─── Supplied data ───

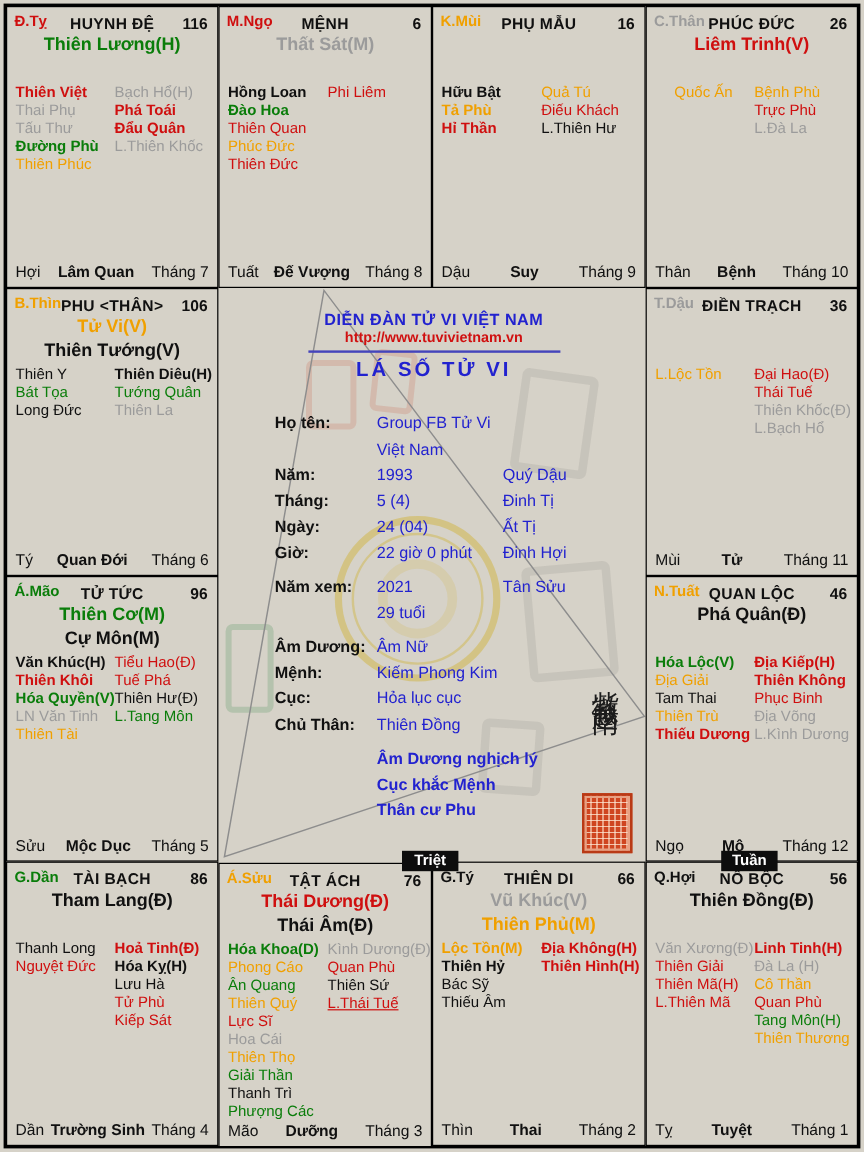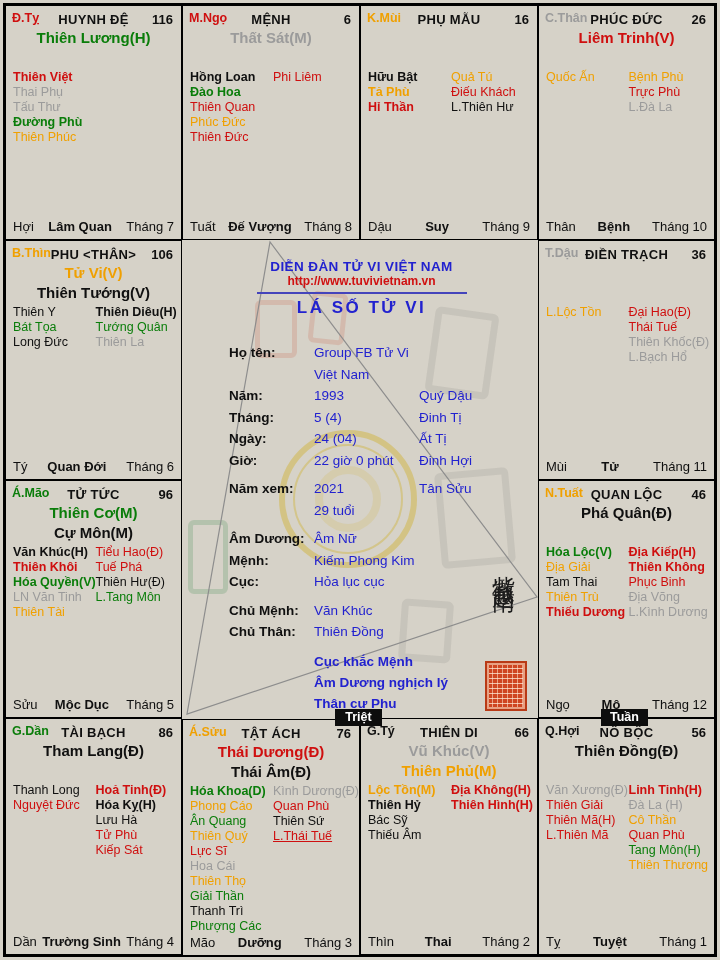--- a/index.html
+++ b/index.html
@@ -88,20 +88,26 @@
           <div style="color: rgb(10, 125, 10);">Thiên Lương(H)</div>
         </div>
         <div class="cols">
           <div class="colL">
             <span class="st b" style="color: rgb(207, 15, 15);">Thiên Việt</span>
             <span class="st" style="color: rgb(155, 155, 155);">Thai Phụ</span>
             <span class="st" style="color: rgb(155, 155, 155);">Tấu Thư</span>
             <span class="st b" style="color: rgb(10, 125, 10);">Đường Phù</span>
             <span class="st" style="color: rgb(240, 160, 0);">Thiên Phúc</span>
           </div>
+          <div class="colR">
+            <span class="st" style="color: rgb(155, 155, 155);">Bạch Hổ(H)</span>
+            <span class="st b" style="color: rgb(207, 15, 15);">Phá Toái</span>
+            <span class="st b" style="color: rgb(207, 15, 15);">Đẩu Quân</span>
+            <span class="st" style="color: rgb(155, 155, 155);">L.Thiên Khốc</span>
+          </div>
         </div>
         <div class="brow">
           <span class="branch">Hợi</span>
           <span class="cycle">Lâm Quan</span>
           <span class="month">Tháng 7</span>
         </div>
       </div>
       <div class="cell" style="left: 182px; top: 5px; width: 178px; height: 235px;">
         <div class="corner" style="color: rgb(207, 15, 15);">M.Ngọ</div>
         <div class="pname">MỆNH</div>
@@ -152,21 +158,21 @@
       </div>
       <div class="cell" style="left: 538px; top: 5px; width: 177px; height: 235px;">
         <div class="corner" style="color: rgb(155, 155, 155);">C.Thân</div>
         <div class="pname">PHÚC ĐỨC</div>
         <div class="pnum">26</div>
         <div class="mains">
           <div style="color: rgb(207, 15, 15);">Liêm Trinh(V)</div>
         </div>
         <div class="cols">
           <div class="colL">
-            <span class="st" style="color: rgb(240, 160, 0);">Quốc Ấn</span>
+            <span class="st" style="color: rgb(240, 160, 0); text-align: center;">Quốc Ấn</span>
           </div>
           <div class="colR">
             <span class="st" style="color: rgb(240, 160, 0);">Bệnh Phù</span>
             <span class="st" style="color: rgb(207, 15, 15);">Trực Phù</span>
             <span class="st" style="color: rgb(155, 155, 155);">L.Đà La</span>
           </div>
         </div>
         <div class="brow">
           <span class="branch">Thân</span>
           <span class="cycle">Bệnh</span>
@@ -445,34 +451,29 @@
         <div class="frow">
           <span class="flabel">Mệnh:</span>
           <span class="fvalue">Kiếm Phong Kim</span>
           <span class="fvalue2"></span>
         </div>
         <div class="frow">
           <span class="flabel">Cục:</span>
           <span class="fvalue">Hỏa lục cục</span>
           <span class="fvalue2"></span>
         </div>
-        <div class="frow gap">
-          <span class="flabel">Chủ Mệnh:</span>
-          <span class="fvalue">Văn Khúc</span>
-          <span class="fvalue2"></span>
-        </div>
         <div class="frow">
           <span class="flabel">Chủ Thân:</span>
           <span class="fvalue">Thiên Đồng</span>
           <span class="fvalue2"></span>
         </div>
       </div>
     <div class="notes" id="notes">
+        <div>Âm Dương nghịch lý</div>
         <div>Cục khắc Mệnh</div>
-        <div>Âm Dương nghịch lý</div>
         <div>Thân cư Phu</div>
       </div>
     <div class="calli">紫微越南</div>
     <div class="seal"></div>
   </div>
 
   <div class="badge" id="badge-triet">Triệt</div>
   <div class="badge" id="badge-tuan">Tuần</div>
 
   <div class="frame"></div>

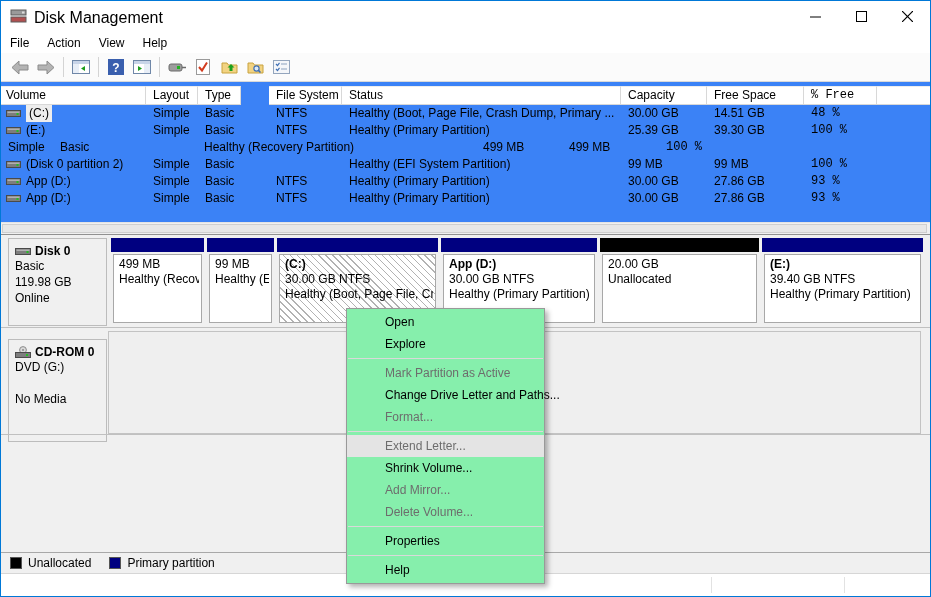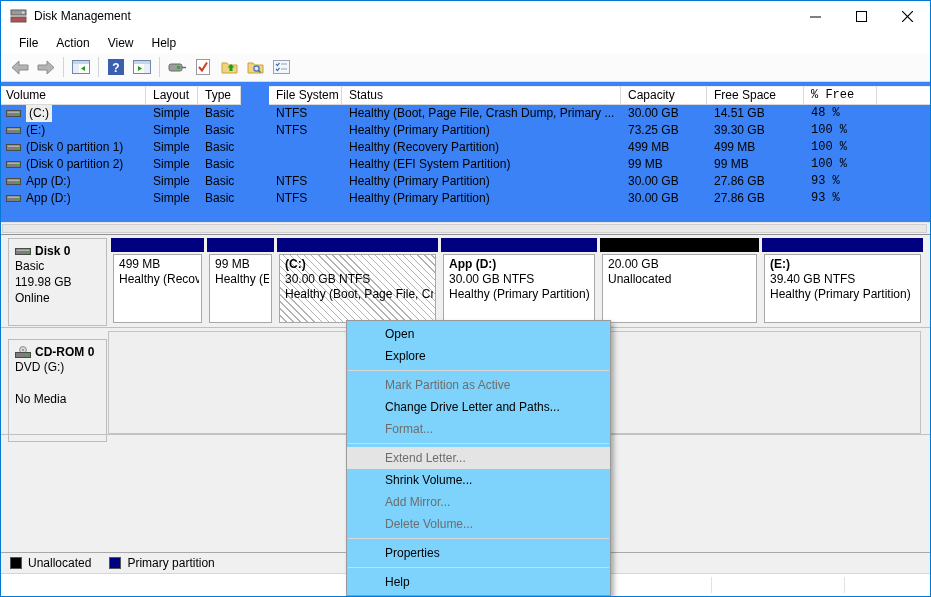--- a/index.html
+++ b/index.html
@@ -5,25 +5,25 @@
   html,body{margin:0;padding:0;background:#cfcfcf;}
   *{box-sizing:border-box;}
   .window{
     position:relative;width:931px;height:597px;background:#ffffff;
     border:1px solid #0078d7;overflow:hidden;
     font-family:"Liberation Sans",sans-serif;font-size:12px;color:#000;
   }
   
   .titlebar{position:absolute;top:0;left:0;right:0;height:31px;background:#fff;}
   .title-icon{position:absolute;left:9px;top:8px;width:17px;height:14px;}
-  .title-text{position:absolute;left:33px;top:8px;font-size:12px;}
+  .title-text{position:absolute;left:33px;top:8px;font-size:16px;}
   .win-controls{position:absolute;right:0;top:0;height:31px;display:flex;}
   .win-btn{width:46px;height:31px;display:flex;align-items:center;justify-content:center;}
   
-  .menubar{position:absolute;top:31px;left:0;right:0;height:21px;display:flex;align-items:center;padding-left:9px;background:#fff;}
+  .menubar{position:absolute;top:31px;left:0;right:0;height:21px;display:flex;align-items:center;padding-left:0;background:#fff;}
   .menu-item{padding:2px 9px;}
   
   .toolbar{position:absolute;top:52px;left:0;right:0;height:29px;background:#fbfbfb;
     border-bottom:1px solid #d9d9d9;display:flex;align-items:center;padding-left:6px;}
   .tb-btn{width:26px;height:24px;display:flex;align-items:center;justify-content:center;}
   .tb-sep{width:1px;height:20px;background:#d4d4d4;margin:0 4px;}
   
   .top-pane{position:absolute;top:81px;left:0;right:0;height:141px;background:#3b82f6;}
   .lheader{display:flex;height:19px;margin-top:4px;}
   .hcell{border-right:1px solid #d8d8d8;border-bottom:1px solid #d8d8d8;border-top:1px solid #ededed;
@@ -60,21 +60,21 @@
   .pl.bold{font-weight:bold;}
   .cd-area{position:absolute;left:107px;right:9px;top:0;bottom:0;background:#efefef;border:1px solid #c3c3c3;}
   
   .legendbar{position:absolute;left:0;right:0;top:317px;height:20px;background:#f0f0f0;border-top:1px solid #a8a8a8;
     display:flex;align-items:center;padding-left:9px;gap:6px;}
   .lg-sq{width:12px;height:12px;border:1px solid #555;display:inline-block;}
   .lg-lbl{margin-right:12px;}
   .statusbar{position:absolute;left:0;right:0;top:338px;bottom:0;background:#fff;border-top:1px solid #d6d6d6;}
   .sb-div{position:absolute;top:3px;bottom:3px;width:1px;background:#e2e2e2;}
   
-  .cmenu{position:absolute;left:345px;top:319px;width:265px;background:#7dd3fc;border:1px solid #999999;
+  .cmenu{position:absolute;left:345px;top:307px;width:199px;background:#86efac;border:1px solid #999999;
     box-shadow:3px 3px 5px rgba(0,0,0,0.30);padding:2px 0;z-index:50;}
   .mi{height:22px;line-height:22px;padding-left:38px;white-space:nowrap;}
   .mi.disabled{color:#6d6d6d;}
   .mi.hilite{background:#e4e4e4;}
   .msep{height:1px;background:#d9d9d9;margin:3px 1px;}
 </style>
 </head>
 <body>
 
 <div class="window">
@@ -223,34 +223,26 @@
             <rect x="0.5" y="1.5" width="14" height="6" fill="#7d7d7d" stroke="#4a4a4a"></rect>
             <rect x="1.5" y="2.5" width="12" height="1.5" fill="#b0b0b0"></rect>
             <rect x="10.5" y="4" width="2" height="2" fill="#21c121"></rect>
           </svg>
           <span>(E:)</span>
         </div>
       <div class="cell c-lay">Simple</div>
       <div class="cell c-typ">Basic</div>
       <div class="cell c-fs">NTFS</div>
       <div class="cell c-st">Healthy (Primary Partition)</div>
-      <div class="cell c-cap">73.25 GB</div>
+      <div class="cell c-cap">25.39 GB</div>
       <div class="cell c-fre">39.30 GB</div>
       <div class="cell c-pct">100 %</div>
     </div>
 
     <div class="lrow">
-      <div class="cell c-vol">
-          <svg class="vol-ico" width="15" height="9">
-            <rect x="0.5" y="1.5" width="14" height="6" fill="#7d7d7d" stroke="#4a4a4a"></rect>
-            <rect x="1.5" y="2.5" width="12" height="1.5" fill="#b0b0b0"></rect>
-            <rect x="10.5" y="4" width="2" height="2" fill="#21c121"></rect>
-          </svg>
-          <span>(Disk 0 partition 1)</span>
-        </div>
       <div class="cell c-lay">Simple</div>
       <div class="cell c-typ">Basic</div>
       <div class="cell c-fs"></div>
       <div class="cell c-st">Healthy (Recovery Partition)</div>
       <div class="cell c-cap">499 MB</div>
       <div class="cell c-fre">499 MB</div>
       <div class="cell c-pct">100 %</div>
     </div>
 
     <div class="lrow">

───
─── Supplied data ───

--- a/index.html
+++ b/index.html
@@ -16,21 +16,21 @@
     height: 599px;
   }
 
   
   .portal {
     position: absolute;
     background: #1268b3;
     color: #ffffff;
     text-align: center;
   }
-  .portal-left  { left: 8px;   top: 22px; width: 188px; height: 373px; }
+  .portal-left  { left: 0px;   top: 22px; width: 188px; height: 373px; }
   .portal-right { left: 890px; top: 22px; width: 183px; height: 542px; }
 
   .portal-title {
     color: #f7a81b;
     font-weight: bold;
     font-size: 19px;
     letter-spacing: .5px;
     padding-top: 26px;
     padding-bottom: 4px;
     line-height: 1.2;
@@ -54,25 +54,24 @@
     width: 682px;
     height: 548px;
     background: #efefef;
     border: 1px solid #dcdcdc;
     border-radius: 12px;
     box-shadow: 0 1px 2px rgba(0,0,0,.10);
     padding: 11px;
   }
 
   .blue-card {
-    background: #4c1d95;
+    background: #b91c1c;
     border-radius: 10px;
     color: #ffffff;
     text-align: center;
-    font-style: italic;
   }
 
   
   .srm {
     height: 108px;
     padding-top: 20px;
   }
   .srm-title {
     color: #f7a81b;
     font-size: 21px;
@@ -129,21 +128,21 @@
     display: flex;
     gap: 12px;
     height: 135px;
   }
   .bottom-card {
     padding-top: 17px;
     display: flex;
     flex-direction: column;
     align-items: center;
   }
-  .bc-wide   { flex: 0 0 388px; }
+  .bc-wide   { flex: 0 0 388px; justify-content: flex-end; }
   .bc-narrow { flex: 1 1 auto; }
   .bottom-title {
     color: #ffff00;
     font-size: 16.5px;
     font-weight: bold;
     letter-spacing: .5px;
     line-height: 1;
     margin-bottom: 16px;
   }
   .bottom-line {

───

**Prompt:** In the entries above, find every line with the word "display" and list it.

**Result for this exercise:**
   .win-controls{position:absolute;right:0;top:0;height:31px;display:flex;}
   .win-btn{width:46px;height:31px;display:flex;align-items:center;justify-content:center;}
-  .menubar{position:absolute;top:31px;left:0;right:0;height:21px;display:flex;align-items:center;padding-left:9px;background:#fff;}
+  .menubar{position:absolute;top:31px;left:0;right:0;height:21px;display:flex;align-items:center;padding-left:0;background:#fff;}
     border-bottom:1px solid #d9d9d9;display:flex;align-items:center;padding-left:6px;}
   .tb-btn{width:26px;height:24px;display:flex;align-items:center;justify-content:center;}
   .lheader{display:flex;height:19px;margin-top:4px;}
     display:flex;align-items:center;padding-left:9px;gap:6px;}
   .lg-sq{width:12px;height:12px;border:1px solid #555;display:inline-block;}
     display: flex;
     display: flex;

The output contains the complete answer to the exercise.